Lewis's counterfactual theory analyzes causation in terms of counterfactual dependence: C causes E if, had C not occurred, E would not have occurred. This is evaluated using possible-worlds semantics — E counterfactually depends on C if in the closest possible worlds where C doesn't happen, E also doesn't happen. The theory handles many cases that defeat regularity theories. However, it faces serious problems with preemption (backup causes that would have produced E anyway), overdetermination (two independent sufficient causes), and late preemption, which Lewis and successors have worked to resolve through transitivity and influence accounts.
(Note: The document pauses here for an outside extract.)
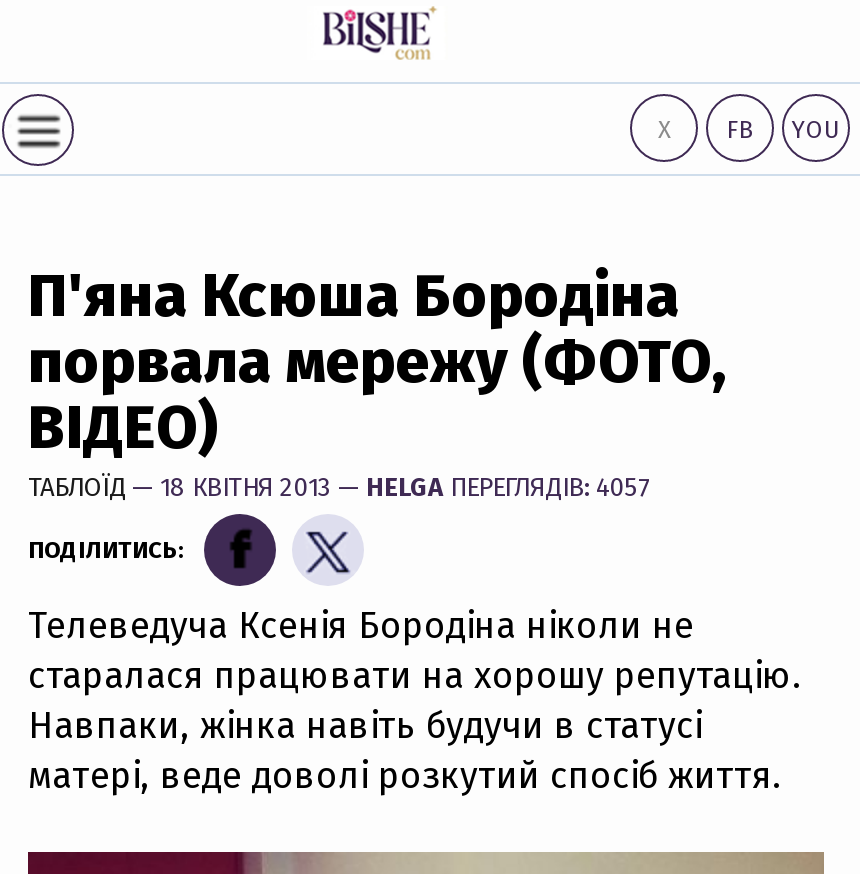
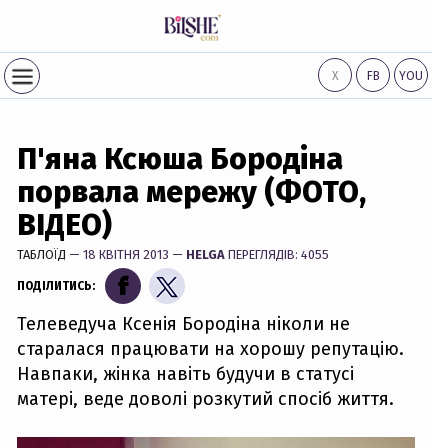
- ТАБЛОЇД — 18 КВІТНЯ 2013 — HELGA ПЕРЕГЛЯДІВ: 4057
+ ТАБЛОЇД — 18 КВІТНЯ 2013 — HELGA ПЕРЕГЛЯДІВ: 4055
Read Lewis's 'Causation' (1973) and then immediately work through the preemption and overdetermination counterexamples. Track how each variant of the theory (his 1986 update, influence account) attempts to handle these cases.
You already understand causation as a metaphysical relation and the regularity theory, which analyzes causes as events that are regularly followed by their effects (Hume's constant conjunction). The counterfactual theory takes a different approach: instead of looking at patterns across many events, it analyzes what would have happened in a single case if things had gone differently. The core claim is that C causes E if and only if, had C not occurred, E would not have occurred — a condition of counterfactual dependence.
The possible-worlds framework you've studied makes this precise. To evaluate "Had C not occurred, E would not have occurred," you ask: consider the closest possible worlds where C doesn't happen — worlds that differ minimally from the actual world except that C is absent. Do those worlds also lack E? If yes, E counterfactually depends on C, and this dependence constitutes causation (or at least is evidence of it). The elegance of this approach is that it captures our ordinary causal intuitions: the spark caused the fire because, had there been no spark, there would have been no fire (in the nearest possible world where the spark is absent, everything else being equal, the fire also doesn't happen).
The theory handles cases that defeat regularity theories. Regularity theories struggle with singular causation — unique events that have never happened before and will never happen again can't appeal to patterns. They also struggle with overdetermination and preemption. The counterfactual theory initially seems better placed. But it generates its own notorious counterexamples. In preemption, C1 and C2 are both headed toward causing E, but C1 gets there first and C2 never fires. E depends counterfactually on C1 (if C1 hadn't happened, C2 would have fired and E would still have occurred) — so the dependence fails, even though we want to say C1 caused E. Lewis's response involved chains of counterfactual dependence and eventually the influence account (1986), which requires that E's fine-grained properties counterfactually depend on C's fine-grained properties, not merely whether E occurs.
Overdetermination is even trickier: two fires independently and simultaneously reach a barn, each sufficient to burn it. Neither fire is a counterfactual cause by Lewis's original analysis because removing either still leaves the other to do the work. This reveals a general tension: the counterfactual analysis works best for simple, isolated cases and strains under complex causal structure. Contemporary causation theory has branched into interventionist accounts (Woodward), mechanistic accounts, and sophisticated variants of the counterfactual approach — but Lewis's original theory remains the indispensable starting point, and the preemption/overdetermination problems it generated have shaped the entire subsequent discussion.